Niedriglohnsektor

Mindestlohn nützt Millionen Arbeitnehmern

Gut 21% der Erwerbstätigen arbeiten in Deutschland im Niedriglohnsektor und werden mit weniger als 12,27 Euro entlohnt. Die neue Ampel-Koalition will den Mindestlohn auf 12 Euro erhöhen. Die Bundesbank hält dies für stemmbar.

Mindestlohn nützt Millionen Arbeitnehmern

ast Frankfurt

Bundesarbeitsminister Hubertus Heil (SPD) will das neue Jahr mit einem Gesetzentwurf zur Anhebung des Mindestlohns auf 12 Euro beginnen. Das sagte der Minister am Wochenende der „Rheinischen Post“. Wie das Statistische Bundesamt (Destatis) am Montag berichtete, arbeiten in Deutschland nach wie vor 7,8 Millionen Männer und Frauen im Niedriglohnsektor. Das entspricht gut 21% der abhängig Beschäftigten. Das soll sich mit der neuen Ampel-Regierung ändern. In ihrem Monatsbericht für Dezember zeigt sich die Bundesbank optimistisch mit Blick auf die weitere Erholung des Arbeitsmarkts im kommenden Jahr.

Die Erhöhung des Mindestlohns von derzeit knapp unter 10 auf dann 12 Euro war eines der Hauptthemen, mit denen die SPD die Bundestagswahl gewonnen hat. Nun sollen dem Koalitionsvertrag Gesetzentwürfe folgen. Bislang würde der Mindestlohn ab 1. Juli 2022 auf 10,45 Euro steigen. Von einer Erhöhung würden „besonders viele Frauen“ profitieren, erklärte Heil.

Aktuellen Destatis-Daten zufolge erhält mehr als jeder fünfte Arbeitnehmer in Deutschland nur einen Niedriglohn – also einen Lohn, der weniger als zwei Drittel des mittleren Verdienstes in einem Land beträgt. Laut Bundesamt ist die Zahl der Niedriglohnjobs seit April 2018 um rund 250000 gesunken. Das sei auf die verbreitete Kurzarbeit in der Coronakrise zurückzuführen, deren Empfänger nicht mitgezählt wurden. Von einer Erhöhung des Mindestlohns würden einer Auswertung von Destatis zufolge etwa 92% der Beschäftigten im Niedriglohnsektor profitieren.

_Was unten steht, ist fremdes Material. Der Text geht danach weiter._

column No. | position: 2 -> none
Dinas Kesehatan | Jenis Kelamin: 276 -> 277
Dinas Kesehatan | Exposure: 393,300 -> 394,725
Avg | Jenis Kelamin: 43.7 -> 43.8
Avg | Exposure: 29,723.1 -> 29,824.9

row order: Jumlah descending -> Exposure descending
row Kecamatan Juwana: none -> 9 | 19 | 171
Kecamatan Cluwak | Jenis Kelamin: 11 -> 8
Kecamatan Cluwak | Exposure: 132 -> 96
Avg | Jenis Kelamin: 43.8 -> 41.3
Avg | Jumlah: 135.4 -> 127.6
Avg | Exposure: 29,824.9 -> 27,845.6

Die Ökonomen der Bundesbank halten den Mindestlohn für stemmbar. Zwar sei der direkt betroffene Personenkreis und dessen Anteil an der gesamtwirtschaftlichen Lohnsumme wohl etwas größer als bei der Einführung des Mindestlohns 2015. Allerdings falle die durchschnittliche prozentuale Erhöhung der Brutto-Stundenlöhne der Betroffnen voraussichtlich deutlich niedriger als vor sechs Jahren aus. „Unter dem Strich wird die geplante Erhöhung des Mindestlohns die Lohnsumme unmittelbar wohl nicht ganz so stark anheben wie bei dessen Einführung im Jahr 2015“, schreiben die Ökonomen in ihrem Bericht.

Trotz der Unklarheit über den Fortlauf der Coronavirus-Pandemie blickt die Bundesbank zuversichtlich auf die weitere Entwicklung des deutschen Arbeitsmarkts. Die Erholung werde zwar im Winterhalbjahr voraussichtlich etwas eingebremst, dürfte aber im Laufe des kommenden Jahres wieder neuen Schwung gewinnen. Bis zum Jahresende dürfte die Arbeitslosigkeit dann wieder auf dem niedrigen Stand von vor Beginn der Pandemie ankommen. Mit dem Rückgang der Kurzarbeit – der nur in den anstehenden Wintermonaten kurz gestoppt werden dürfte – wird auch die Arbeitszeit pro Beschäftigtem steigen (siehe Grafik).

Die fernere Zukunft nach dem Überwinden der unmittelbaren Folgen durch die Pandemie bewertet die Bundesbank hingegen spürbar skeptischer. Bis Mitte 2023 seien voraussichtlich noch positive Nachholeffekte zu spüren, heißt es im Bericht. Doch dann würden sich aus demografischen Gründen nach und nach Personalengpässe bemerkbar ma­chen. Mittelfristig sei davon auszu­gehen, dass das Arbeitsangebot schrumpft. Das Niveau von Anfang 2020 sehen die Ökonomen aufgrund der schwächelnden Zuwanderung und der demografischen Gegebenheiten außer Reichweite.